(This part was written first, but the conclusion/outline seemed more valuable than this background thought) I realized why I'm struggling to come up with good ideas for this one: I only really know much about MW's system.
So, did a bit of research into how it's done on other software. They mostly do similar things, and all major wiki software includes some form of templating, but many have different takes on the core idea (e.g. Cofluence is clearly optimized for non-technical users).
Misc thoughts/findings:
- Some wikis have non-global templates.
- This seems mostly bad. It would allow short domain specific templates, but having the same text display differently seems like a much worse problem
- However, it does bring up the question of how to handle templates between subdomains. Probably allow templates from the main arbital repository to be called from private groups, with slightly different syntax (a ! at the start of the name or something)?
- Templates are generally stored separately from pages, but often use the same edit interface.
- Most wikis allow multiple layers of transclusion.
- This can be very useful for maintaining consistency and ease of template creation, but can also lead to unreadable mazes with 8 layers of template which are inefficient to unpack every time a page is served (MW gets around this through extensive caching).
- There are several different attempts to make templates more user friendly. The main approach is having a flexible form which allows you to input variables, rather than doing it directly as text.
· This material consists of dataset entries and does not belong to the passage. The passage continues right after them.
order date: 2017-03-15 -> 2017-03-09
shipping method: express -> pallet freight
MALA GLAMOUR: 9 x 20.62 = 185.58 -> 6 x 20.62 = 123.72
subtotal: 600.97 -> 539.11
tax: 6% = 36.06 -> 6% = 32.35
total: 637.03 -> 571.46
- The variables are usually stored in page text, but they could be stored separately.
- In text has the advantage of being editable from the normal edit window, but the disadvantage of having a lot of scary visual clutter at the top of edit windows (a lot of users would get put off by this, for example).
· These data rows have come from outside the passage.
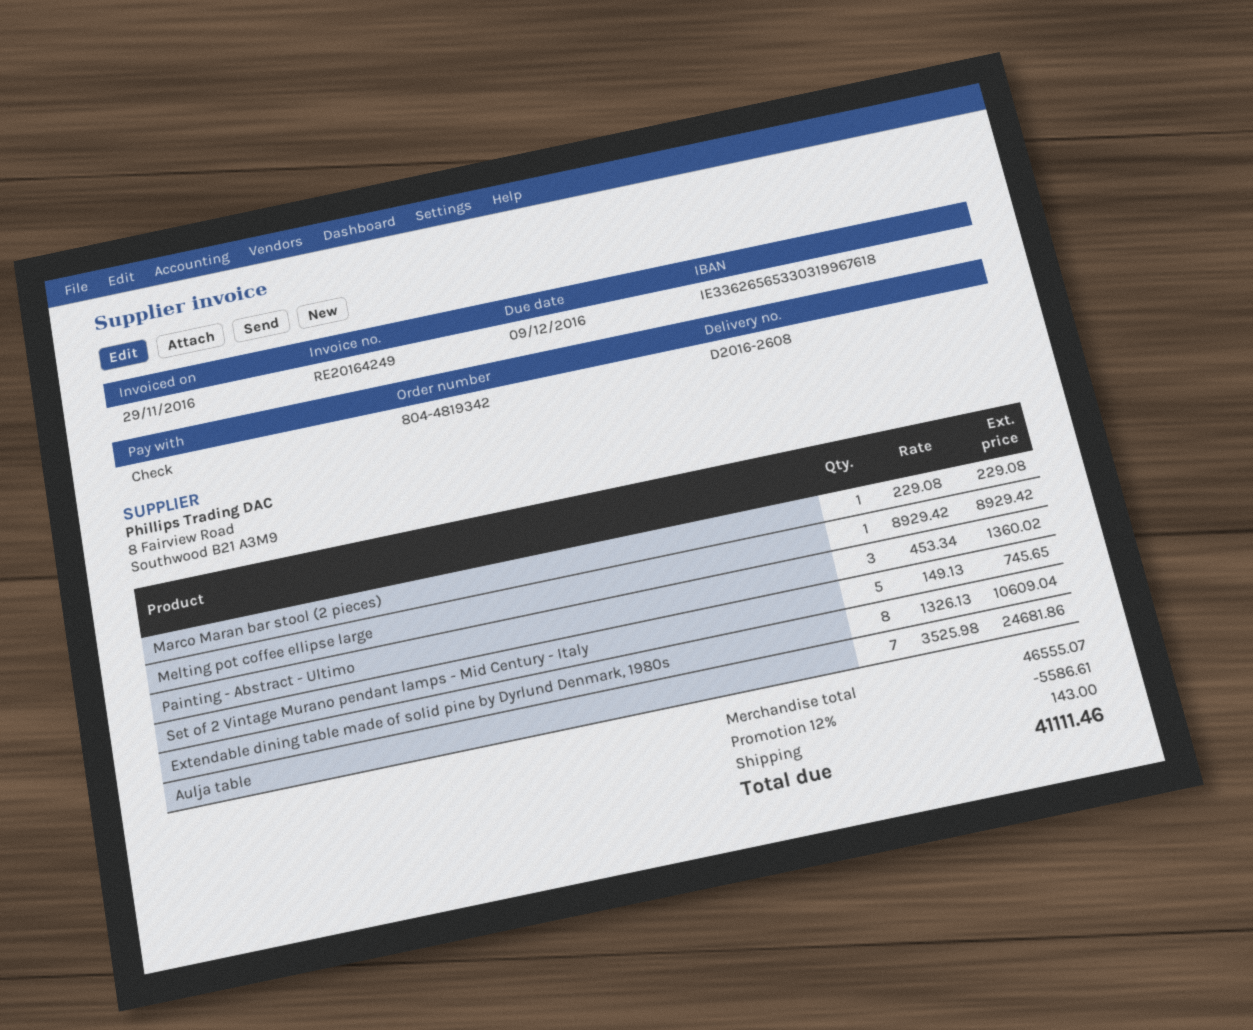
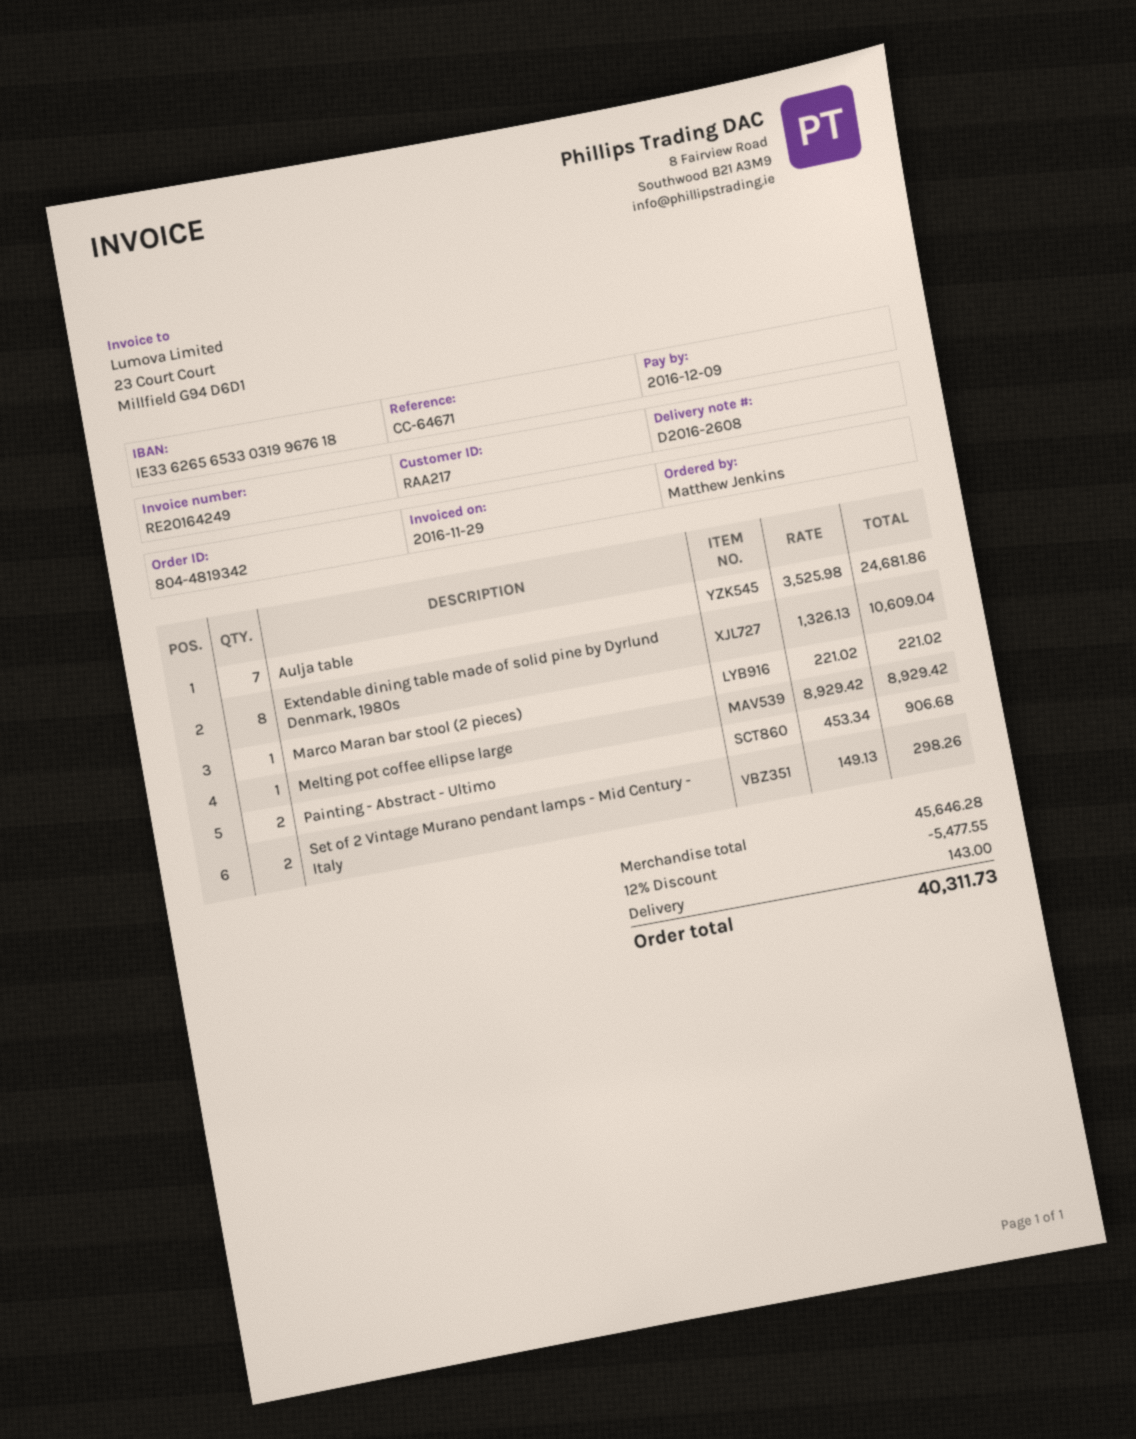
Marco Maran bar stool (2 pieces): 1 x 229.08 = 229.08 -> 1 x 221.02 = 221.02
Painting - Abstract - Ultimo: 3 x 453.34 = 1360.02 -> 2 x 453.34 = 906.68
Set of 2 Vintage Murano pendant lamps - Mid Century - Italy: 5 x 149.13 = 745.65 -> 2 x 149.13 = 298.26
subtotal: 46555.07 -> 45646.28
discount: 12% = 5586.61 -> 12% = 5477.55
total: 41111.46 -> 40311.73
- Separately has the advantage of having structured information stored in a form which invites complex searching and analysis, and would work by having templates show up differently in the edit window, with the option to click on them to edit their variables via popup form.
- I suspect separate storage is significantly better, but requires extra UI work. Wikimedia's use of Wikidata rather than adoption of SMW and their creation of the TemplateData extension both feel like attempts at approximating the advantages of it, patching over a bad design decision which got baked in.